About this task:
Please set down every line of the records below exactly, without the pictures.

Dataset excerpts:

**********

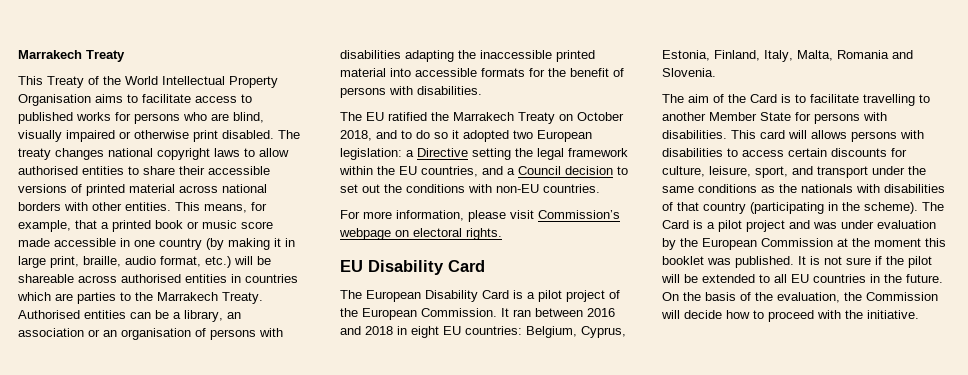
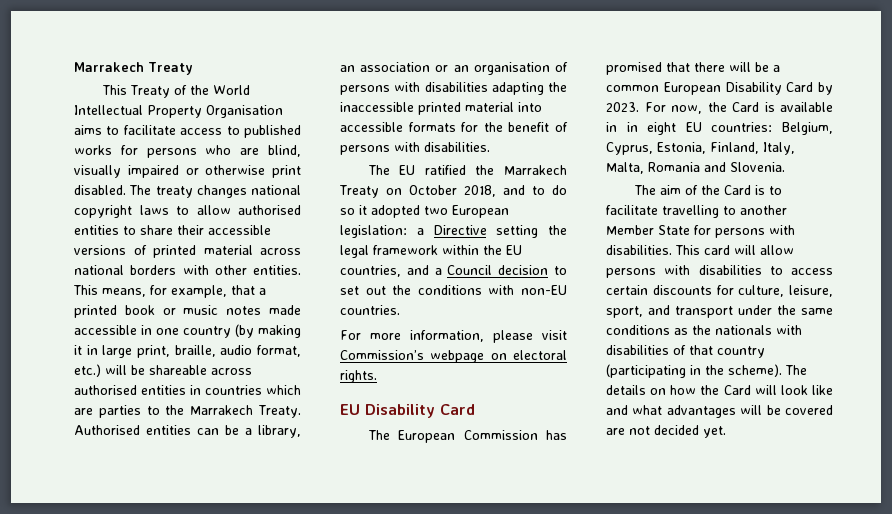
- This means, for example, that a printed book or music score made accessible in one country (by making it in large print, braille, audio format, etc.) will be shareable across authorised entities in countries which are parties to the Marrakech Treaty.
+ This means, for example, that a printed book or music notes made accessible in one country (by making it in large print, braille, audio format, etc.) will be shareable across authorised entities in countries which are parties to the Marrakech Treaty.
- The European Disability Card is a pilot project of the European Commission. It ran between 2016 and 2018 in eight EU countries: Belgium, Cyprus, Estonia, Finland, Italy, Malta, Romania and Slovenia.
+ The European Commission has promised that there will be a common European Disability Card by 2023. For now, the Card is available in in eight EU countries: Belgium, Cyprus, Estonia, Finland, Italy, Malta, Romania and Slovenia.
- This card will allows persons with disabilities to access certain discounts for culture, leisure, sport, and transport under the same conditions as the nationals with disabilities of that country (participating in the scheme).
+ This card will allow persons with disabilities to access certain discounts for culture, leisure, sport, and transport under the same conditions as the nationals with disabilities of that country (participating in the scheme).
- The Card is a pilot project and was under evaluation by the European Commission at the moment this booklet was published. It is not sure if the pilot will be extended to all EU countries in the future. On the basis of the evaluation, the Commission will decide how to proceed with the initiative.
+ The details on how the Card will look like and what advantages will be covered are not decided yet.

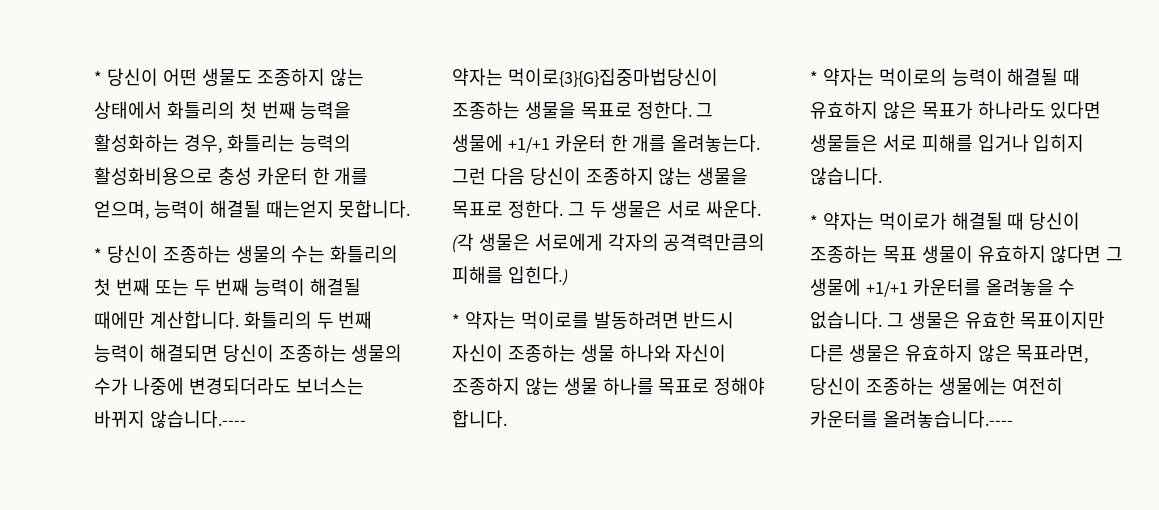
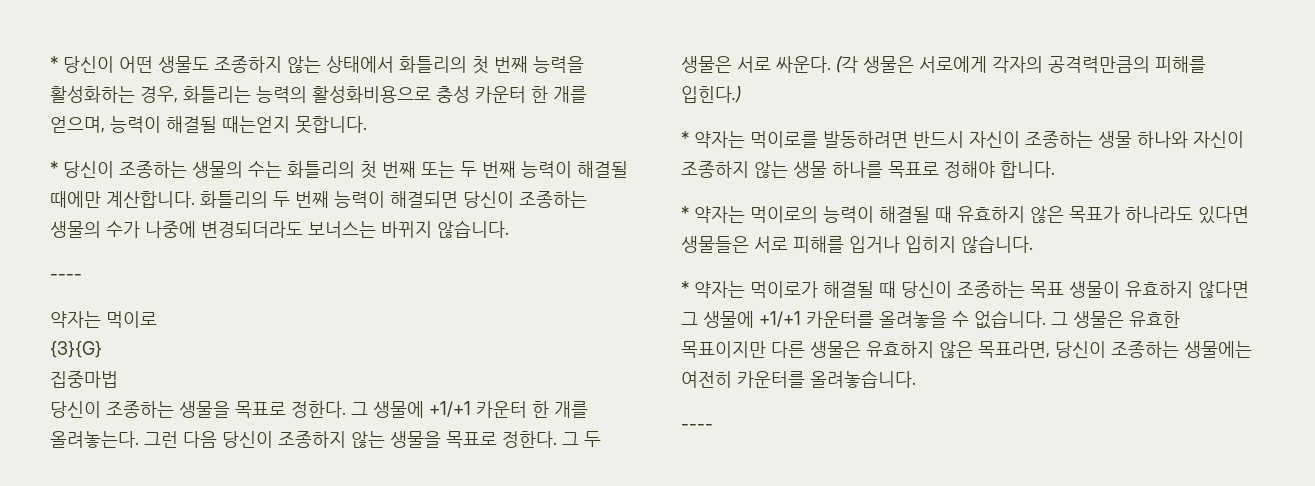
- 화틀리의 두 번째 능력이 해결되면 당신이 조종하는 생물의 수가 나중에 변경되더라도 보너스는 바뀌지 않습니다.----
- 약자는 먹이로{3}{G}집중마법당신이 조종하는 생물을 목표로 정한다.
+ 화틀리의 두 번째 능력이 해결되면 당신이 조종하는 생물의 수가 나중에 변경되더라도 보너스는 바뀌지 않습니다.
+ ----
+ 약자는 먹이로
+ {3}{G}
+ 집중마법
+ 당신이 조종하는 생물을 목표로 정한다.
- 그 생물은 유효한 목표이지만 다른 생물은 유효하지 않은 목표라면, 당신이 조종하는 생물에는 여전히 카운터를 올려놓습니다.----
+ 그 생물은 유효한 목표이지만 다른 생물은 유효하지 않은 목표라면, 당신이 조종하는 생물에는 여전히 카운터를 올려놓습니다.
+ ----

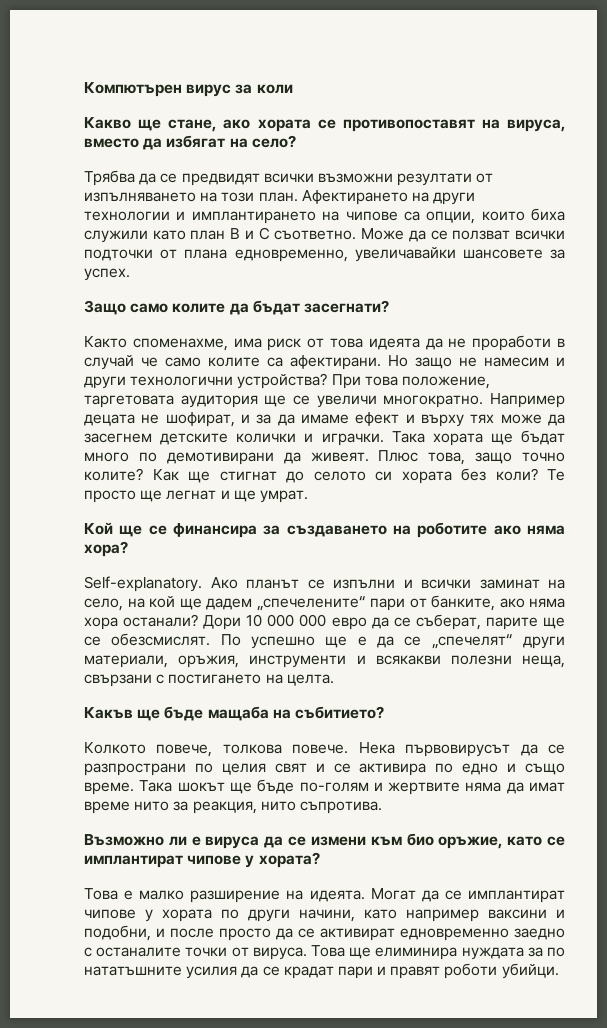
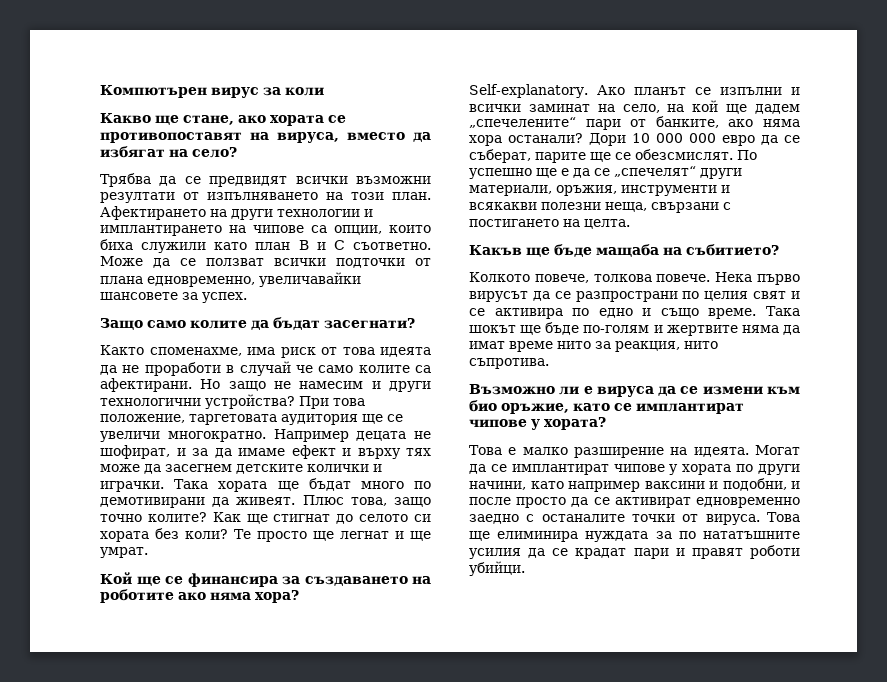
- Нека първовирусът да се разпространи по целия свят и се активира по едно и също време.
+ Нека първо вирусът да се разпространи по целия свят и се активира по едно и също време.

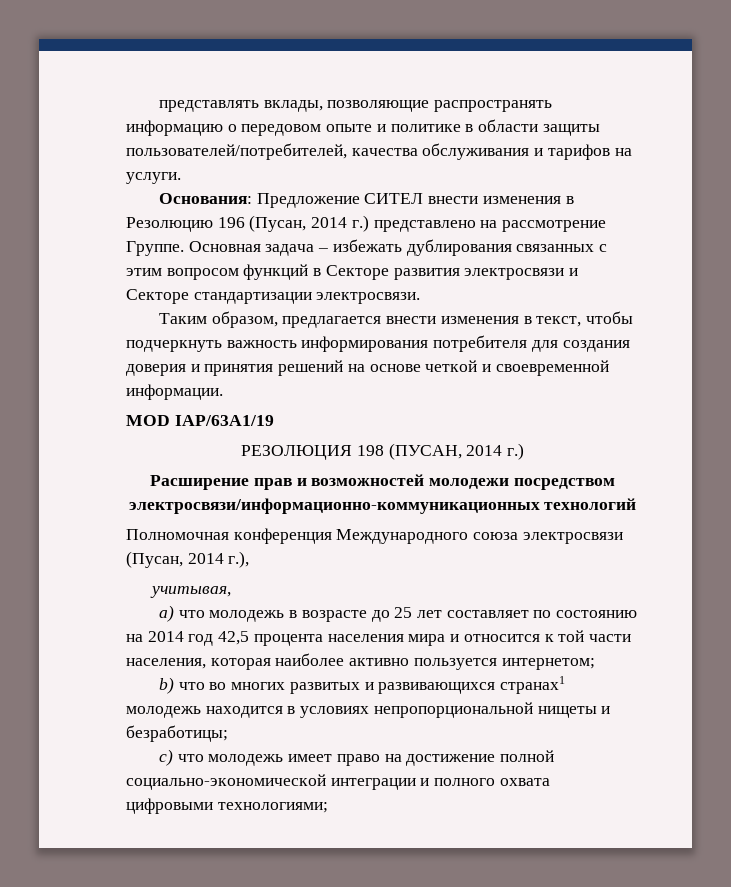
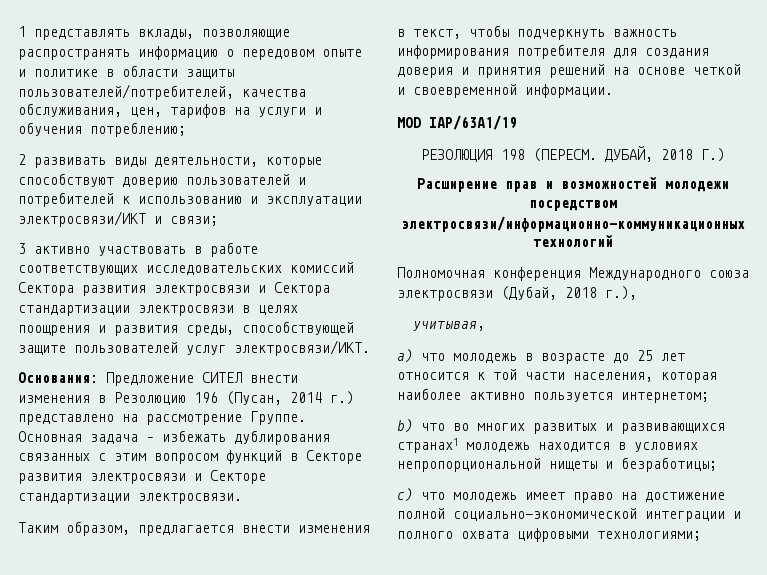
- представлять вклады, позволяющие распространять информацию о передовом опыте и политике в области защиты пользователей/потребителей, качества обслуживания и тарифов на услуги.
+ 1 представлять вклады, позволяющие распространять информацию о передовом опыте и политике в области защиты пользователей/потребителей, качества обслуживания, цен, тарифов на услуги и обучения потреблению;
+ 2 развивать виды деятельности, которые способствуют доверию пользователей и потребителей к использованию и эксплуатации электросвязи/ИКТ и связи;
+ 3 активно участвовать в работе соответствующих исследовательских комиссий Сектора развития электросвязи и Сектора стандартизации электросвязи в целях поощрения и развития среды, способствующей защите пользователей услуг электросвязи/ИКТ.
- РЕЗОЛЮЦИЯ 198 (ПУСАН, 2014 г.)
+ РЕЗОЛЮЦИЯ 198 (ПЕРЕСМ. ДУБАЙ, 2018 Г.)
- Полномочная конференция Международного союза электросвязи (Пусан, 2014 г.),
+ Полномочная конференция Международного союза электросвязи (Дубай, 2018 г.),
- a) что молодежь в возрасте до 25 лет составляет по состоянию на 2014 год 42,5 процента населения мира и относится к той части населения, которая наиболее активно пользуется интернетом;
+ a) что молодежь в возрасте до 25 лет относится к той части населения, которая наиболее активно пользуется интернетом;

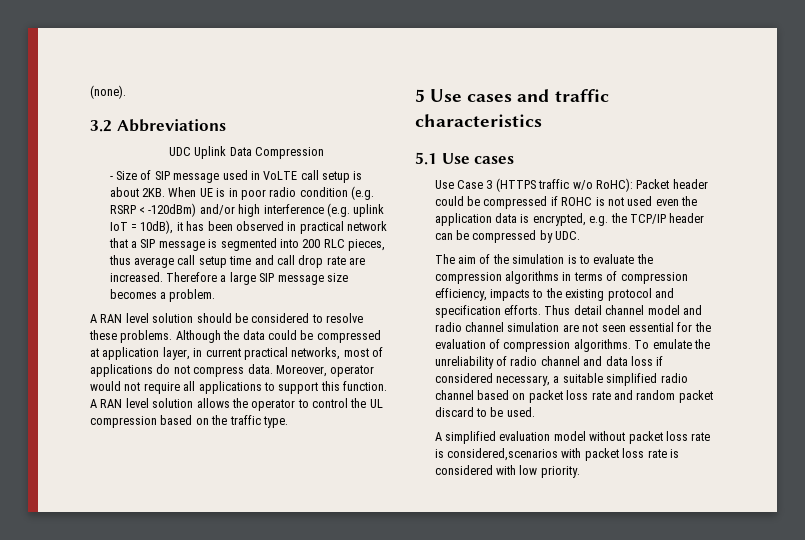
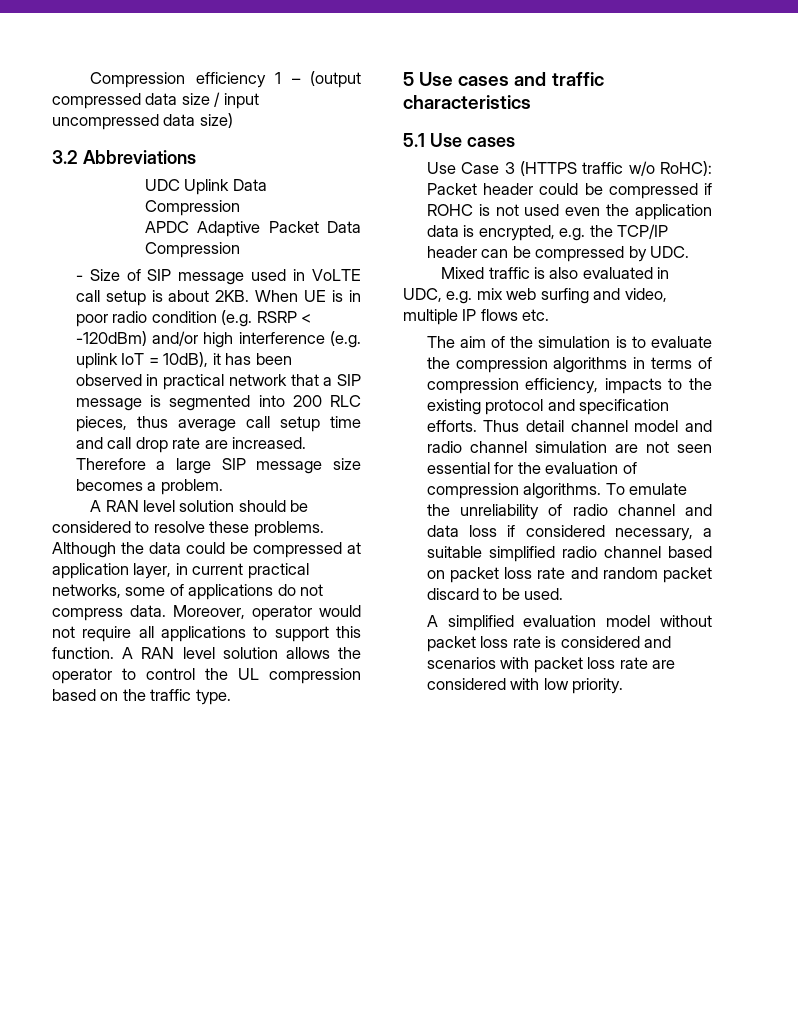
- (none).
+ Compression efficiency 1 – (output compressed data size / input uncompressed data size)
+ APDC Adaptive Packet Data Compression
- Although the data could be compressed at application layer, in current practical networks, most of applications do not compress data.
+ Although the data could be compressed at application layer, in current practical networks, some of applications do not compress data.
+ Mixed traffic is also evaluated in UDC, e.g. mix web surfing and video, multiple IP flows etc.
- A simplified evaluation model without packet loss rate is considered,scenarios with packet loss rate is considered with low priority.
+ A simplified evaluation model without packet loss rate is considered and scenarios with packet loss rate are considered with low priority.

**********

Reply:
- This means, for example, that a printed book or music score made accessible in one country (by making it in large print, braille, audio format, etc.) will be shareable across authorised entities in countries which are parties to the Marrakech Treaty.
+ This means, for example, that a printed book or music notes made accessible in one country (by making it in large print, braille, audio format, etc.) will be shareable across authorised entities in countries which are parties to the Marrakech Treaty.
- The European Disability Card is a pilot project of the European Commission. It ran between 2016 and 2018 in eight EU countries: Belgium, Cyprus, Estonia, Finland, Italy, Malta, Romania and Slovenia.
+ The European Commission has promised that there will be a common European Disability Card by 2023. For now, the Card is available in in eight EU countries: Belgium, Cyprus, Estonia, Finland, Italy, Malta, Romania and Slovenia.
- This card will allows persons with disabilities to access certain discounts for culture, leisure, sport, and transport under the same conditions as the nationals with disabilities of that country (participating in the scheme).
+ This card will allow persons with disabilities to access certain discounts for culture, leisure, sport, and transport under the same conditions as the nationals with disabilities of that country (participating in the scheme).
- The Card is a pilot project and was under evaluation by the European Commission at the moment this booklet was published. It is not sure if the pilot will be extended to all EU countries in the future. On the basis of the evaluation, the Commission will decide how to proceed with the initiative.
+ The details on how the Card will look like and what advantages will be covered are not decided yet.

- 화틀리의 두 번째 능력이 해결되면 당신이 조종하는 생물의 수가 나중에 변경되더라도 보너스는 바뀌지 않습니다.----
- 약자는 먹이로{3}{G}집중마법당신이 조종하는 생물을 목표로 정한다.
+ 화틀리의 두 번째 능력이 해결되면 당신이 조종하는 생물의 수가 나중에 변경되더라도 보너스는 바뀌지 않습니다.
+ ----
+ 약자는 먹이로
+ {3}{G}
+ 집중마법
+ 당신이 조종하는 생물을 목표로 정한다.
- 그 생물은 유효한 목표이지만 다른 생물은 유효하지 않은 목표라면, 당신이 조종하는 생물에는 여전히 카운터를 올려놓습니다.----
+ 그 생물은 유효한 목표이지만 다른 생물은 유효하지 않은 목표라면, 당신이 조종하는 생물에는 여전히 카운터를 올려놓습니다.
+ ----

- Нека първовирусът да се разпространи по целия свят и се активира по едно и също време.
+ Нека първо вирусът да се разпространи по целия свят и се активира по едно и също време.

- представлять вклады, позволяющие распространять информацию о передовом опыте и политике в области защиты пользователей/потребителей, качества обслуживания и тарифов на услуги.
+ 1 представлять вклады, позволяющие распространять информацию о передовом опыте и политике в области защиты пользователей/потребителей, качества обслуживания, цен, тарифов на услуги и обучения потреблению;
+ 2 развивать виды деятельности, которые способствуют доверию пользователей и потребителей к использованию и эксплуатации электросвязи/ИКТ и связи;
+ 3 активно участвовать в работе соответствующих исследовательских комиссий Сектора развития электросвязи и Сектора стандартизации электросвязи в целях поощрения и развития среды, способствующей защите пользователей услуг электросвязи/ИКТ.
- РЕЗОЛЮЦИЯ 198 (ПУСАН, 2014 г.)
+ РЕЗОЛЮЦИЯ 198 (ПЕРЕСМ. ДУБАЙ, 2018 Г.)
- Полномочная конференция Международного союза электросвязи (Пусан, 2014 г.),
+ Полномочная конференция Международного союза электросвязи (Дубай, 2018 г.),
- a) что молодежь в возрасте до 25 лет составляет по состоянию на 2014 год 42,5 процента населения мира и относится к той части населения, которая наиболее активно пользуется интернетом;
+ a) что молодежь в возрасте до 25 лет относится к той части населения, которая наиболее активно пользуется интернетом;

- (none).
+ Compression efficiency 1 – (output compressed data size / input uncompressed data size)
+ APDC Adaptive Packet Data Compression
- Although the data could be compressed at application layer, in current practical networks, most of applications do not compress data.
+ Although the data could be compressed at application layer, in current practical networks, some of applications do not compress data.
+ Mixed traffic is also evaluated in UDC, e.g. mix web surfing and video, multiple IP flows etc.
- A simplified evaluation model without packet loss rate is considered,scenarios with packet loss rate is considered with low priority.
+ A simplified evaluation model without packet loss rate is considered and scenarios with packet loss rate are considered with low priority.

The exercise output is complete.